What to work on. In the listing below, the lines starting at the line with "(278, 448) none -> [174,359,234,379] 和数组" and ending at the line with "(502, 1025) none -> (660, 542) //" are to be output verbatim. Images stay out of the copy.

Extracted material.
________________
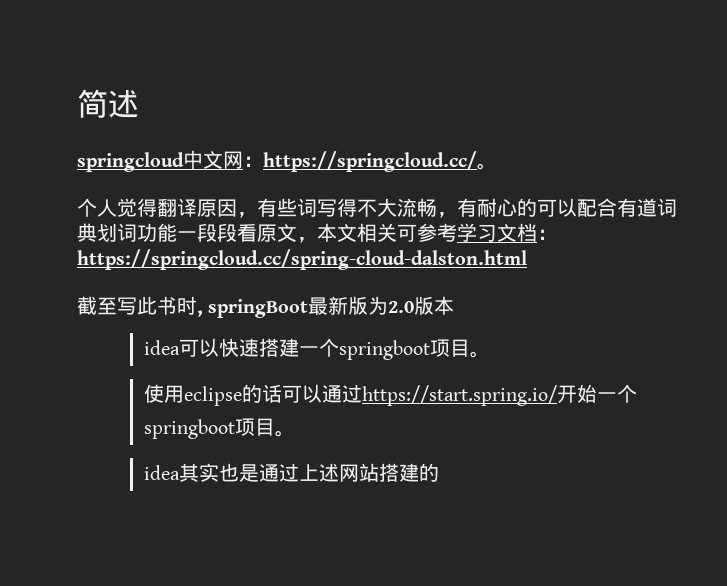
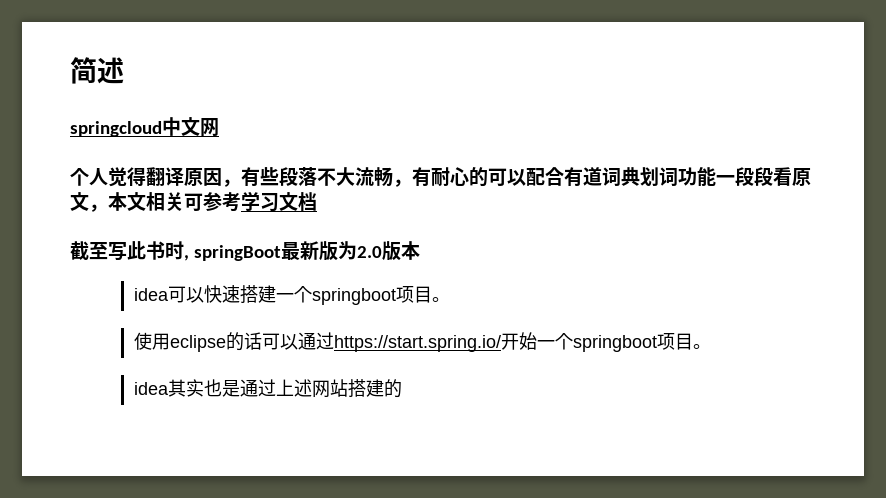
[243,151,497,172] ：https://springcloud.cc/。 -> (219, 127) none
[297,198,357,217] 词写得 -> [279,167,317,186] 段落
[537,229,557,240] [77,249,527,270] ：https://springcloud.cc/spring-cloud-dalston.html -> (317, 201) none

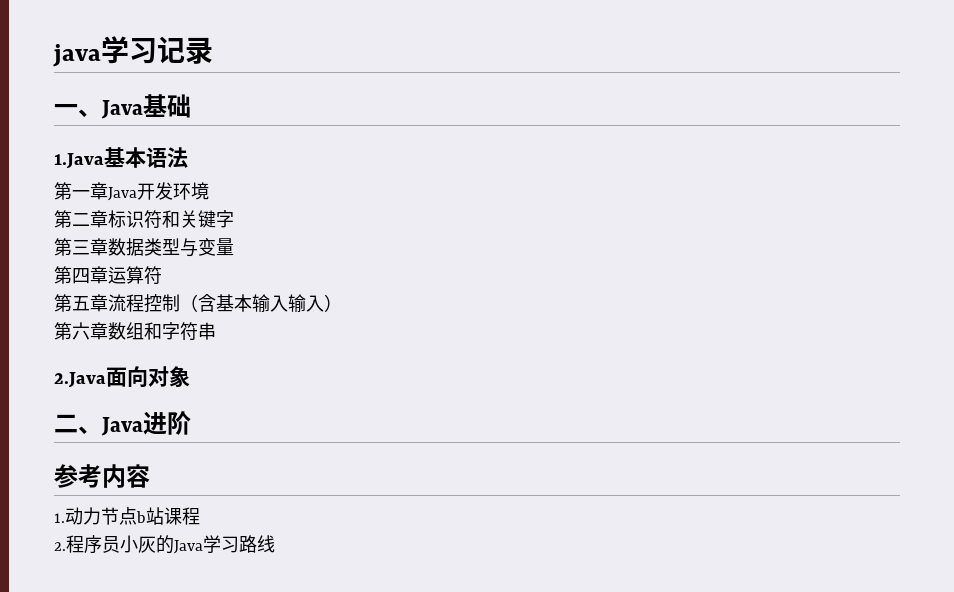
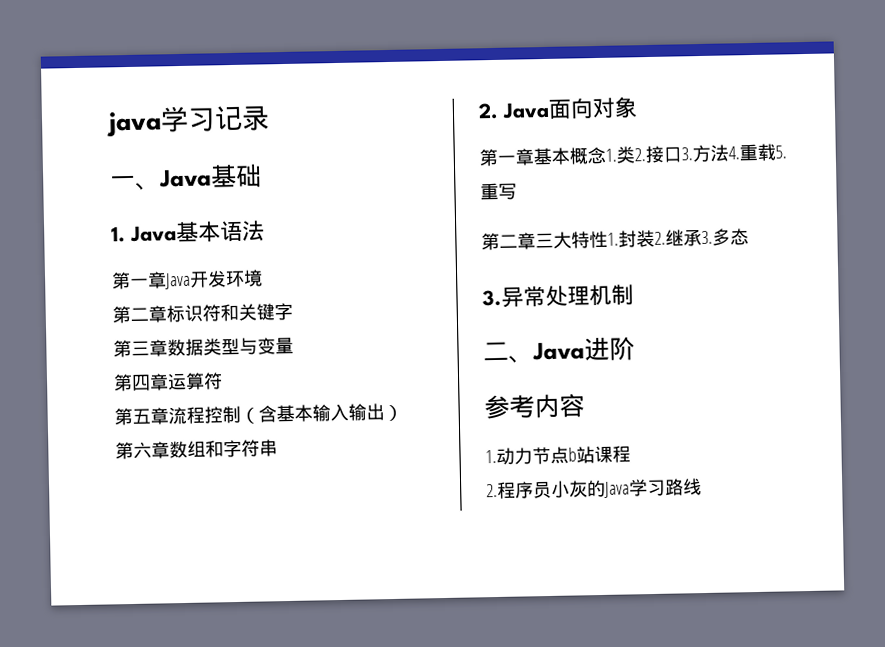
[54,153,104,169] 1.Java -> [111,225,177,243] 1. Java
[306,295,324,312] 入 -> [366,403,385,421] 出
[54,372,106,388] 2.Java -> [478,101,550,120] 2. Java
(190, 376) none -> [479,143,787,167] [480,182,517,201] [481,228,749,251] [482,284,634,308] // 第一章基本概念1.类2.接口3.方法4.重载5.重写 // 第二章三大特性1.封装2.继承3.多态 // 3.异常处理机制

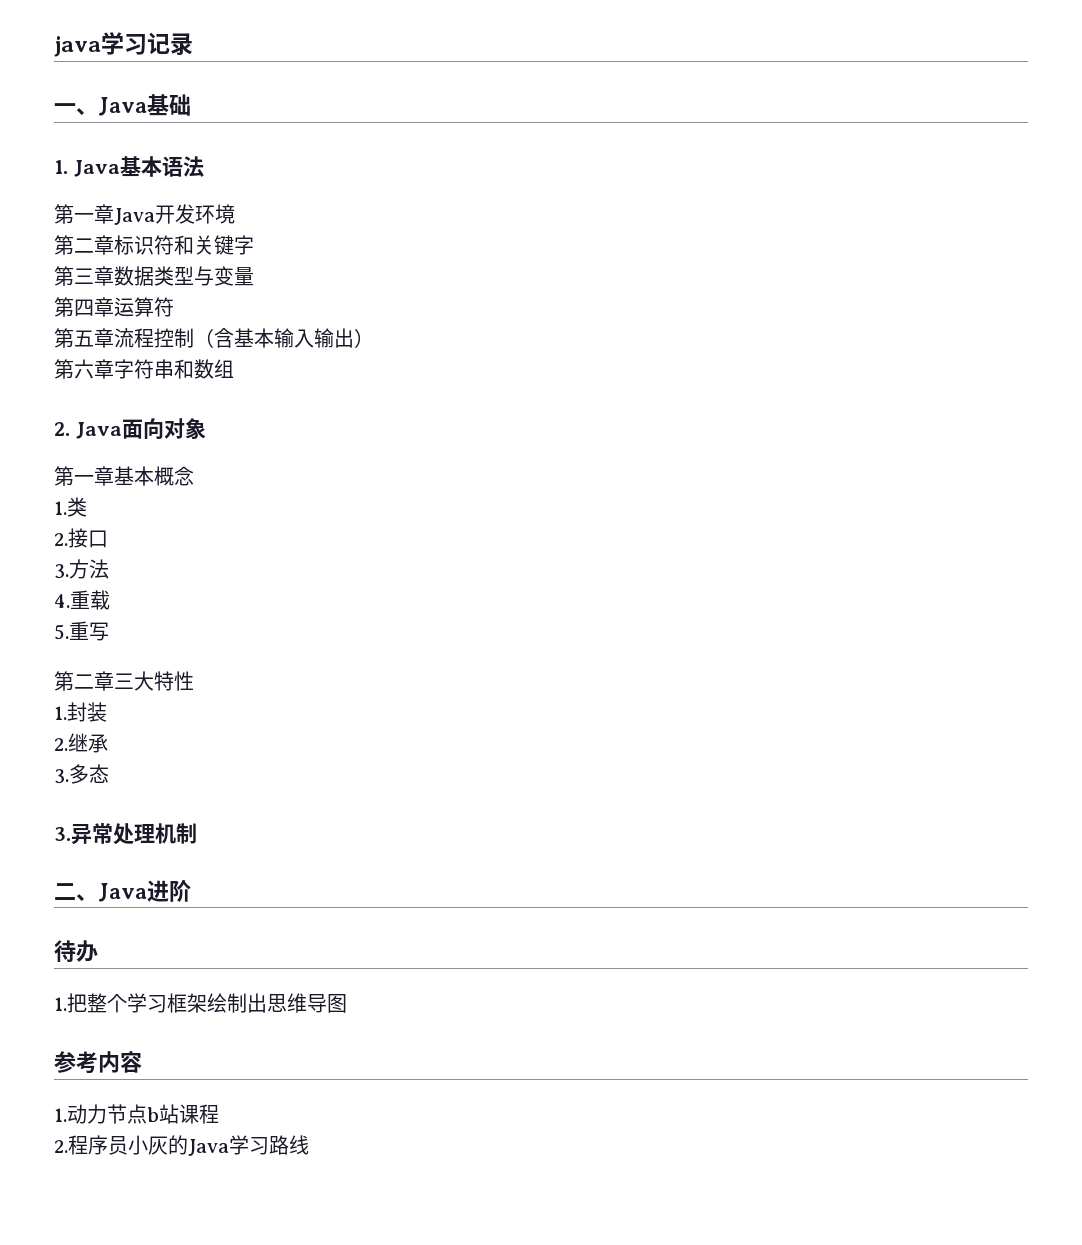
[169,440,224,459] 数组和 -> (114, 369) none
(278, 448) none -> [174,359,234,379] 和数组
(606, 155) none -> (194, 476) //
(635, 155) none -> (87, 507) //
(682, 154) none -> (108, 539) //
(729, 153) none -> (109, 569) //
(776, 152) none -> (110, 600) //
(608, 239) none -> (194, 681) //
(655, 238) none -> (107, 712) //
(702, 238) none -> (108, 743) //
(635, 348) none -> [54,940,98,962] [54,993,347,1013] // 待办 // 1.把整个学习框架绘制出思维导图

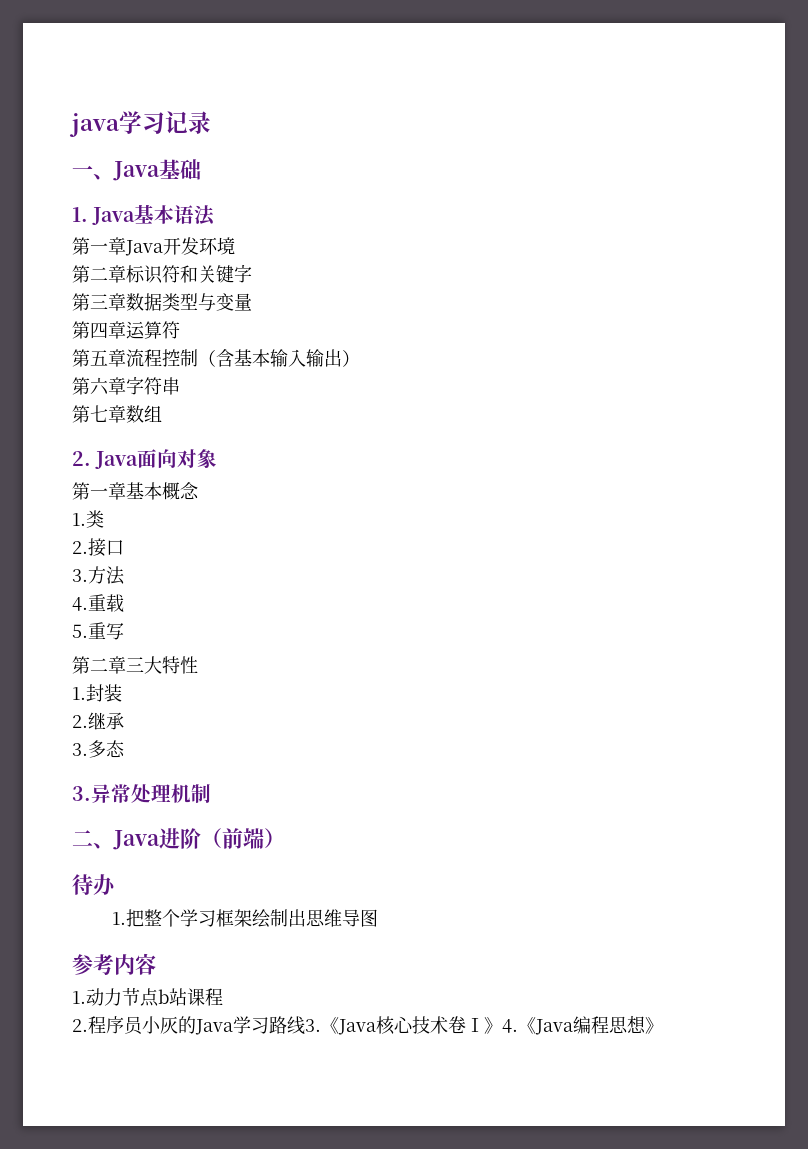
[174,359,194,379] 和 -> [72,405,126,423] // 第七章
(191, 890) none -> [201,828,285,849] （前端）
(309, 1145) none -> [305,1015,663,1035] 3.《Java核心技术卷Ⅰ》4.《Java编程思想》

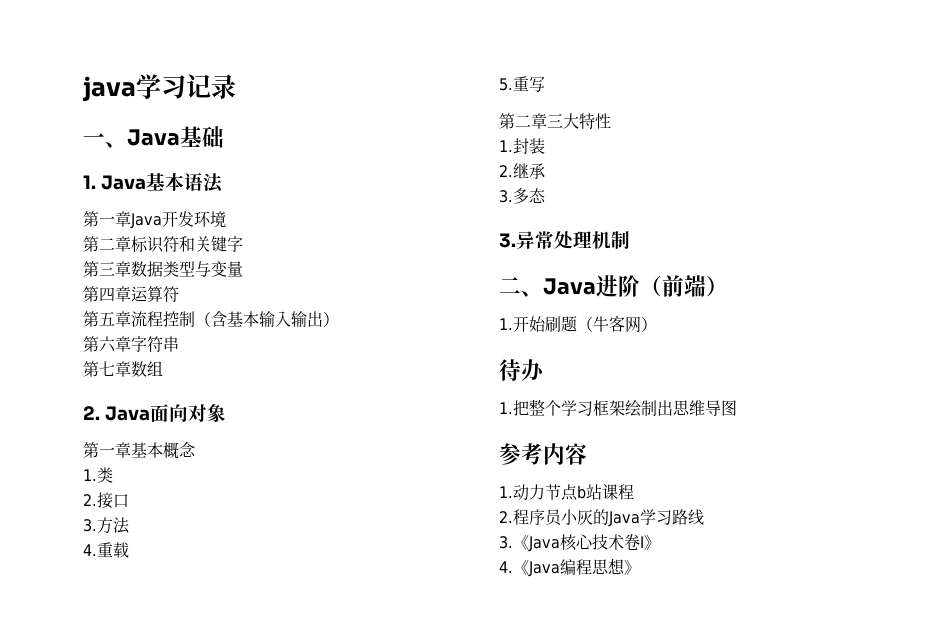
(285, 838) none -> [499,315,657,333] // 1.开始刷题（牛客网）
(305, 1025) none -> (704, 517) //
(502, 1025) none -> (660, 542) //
________________
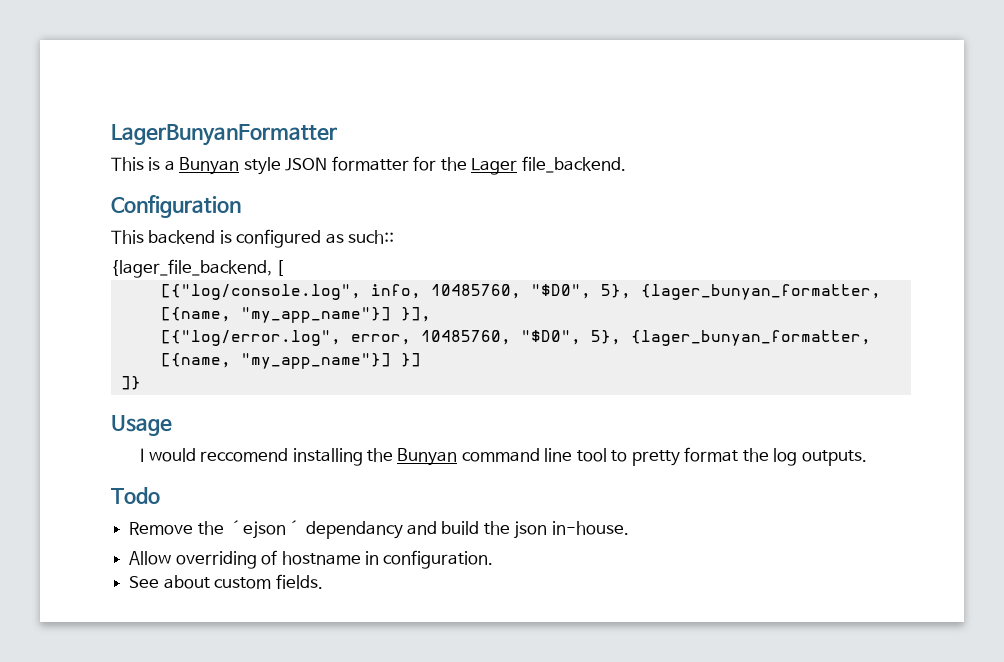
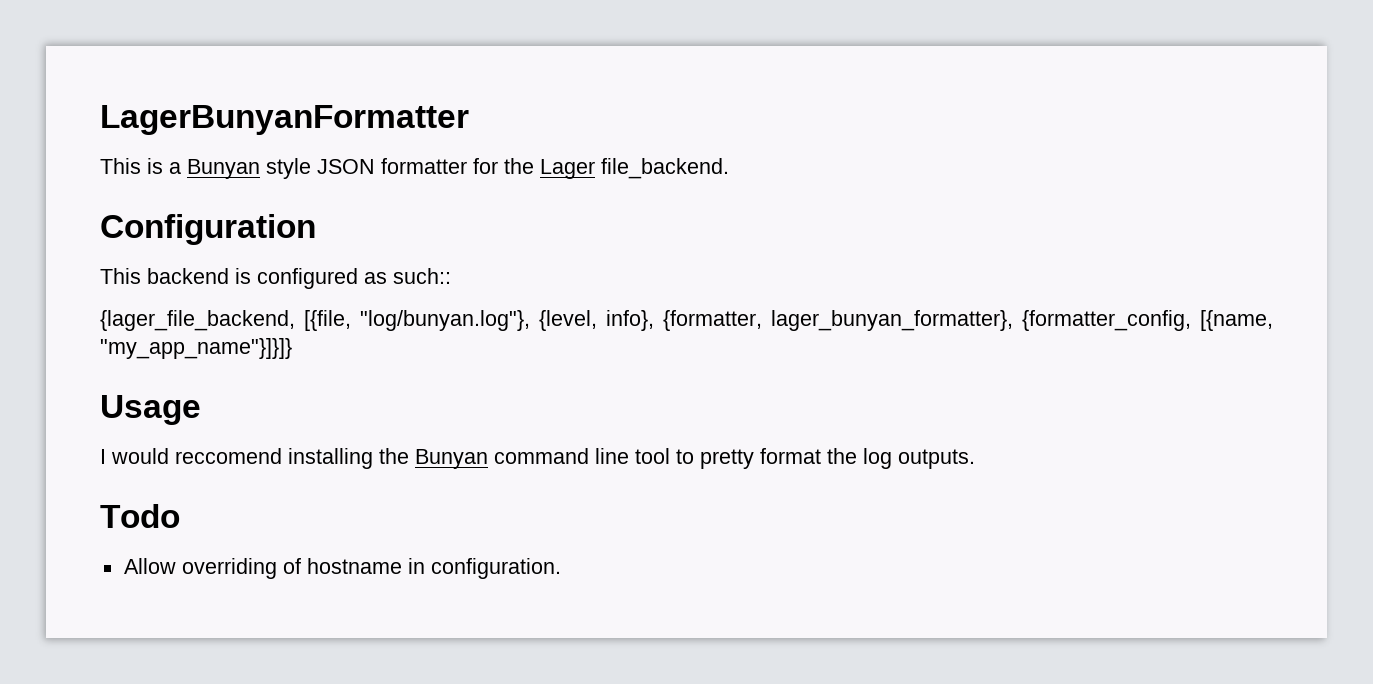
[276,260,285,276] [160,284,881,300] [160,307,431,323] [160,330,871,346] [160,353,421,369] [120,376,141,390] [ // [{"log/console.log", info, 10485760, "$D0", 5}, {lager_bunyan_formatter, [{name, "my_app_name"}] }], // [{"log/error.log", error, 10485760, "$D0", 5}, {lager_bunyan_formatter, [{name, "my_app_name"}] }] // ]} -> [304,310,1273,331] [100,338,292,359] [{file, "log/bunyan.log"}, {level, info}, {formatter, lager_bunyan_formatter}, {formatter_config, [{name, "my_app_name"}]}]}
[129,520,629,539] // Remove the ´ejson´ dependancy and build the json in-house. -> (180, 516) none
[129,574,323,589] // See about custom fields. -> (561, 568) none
________________
Result for this exercise.
(278, 448) none -> [174,359,234,379] 和数组
(606, 155) none -> (194, 476) //
(635, 155) none -> (87, 507) //
(682, 154) none -> (108, 539) //
(729, 153) none -> (109, 569) //
(776, 152) none -> (110, 600) //
(608, 239) none -> (194, 681) //
(655, 238) none -> (107, 712) //
(702, 238) none -> (108, 743) //
(635, 348) none -> [54,940,98,962] [54,993,347,1013] // 待办 // 1.把整个学习框架绘制出思维导图

[174,359,194,379] 和 -> [72,405,126,423] // 第七章
(191, 890) none -> [201,828,285,849] （前端）
(309, 1145) none -> [305,1015,663,1035] 3.《Java核心技术卷Ⅰ》4.《Java编程思想》

(285, 838) none -> [499,315,657,333] // 1.开始刷题（牛客网）
(305, 1025) none -> (704, 517) //
(502, 1025) none -> (660, 542) //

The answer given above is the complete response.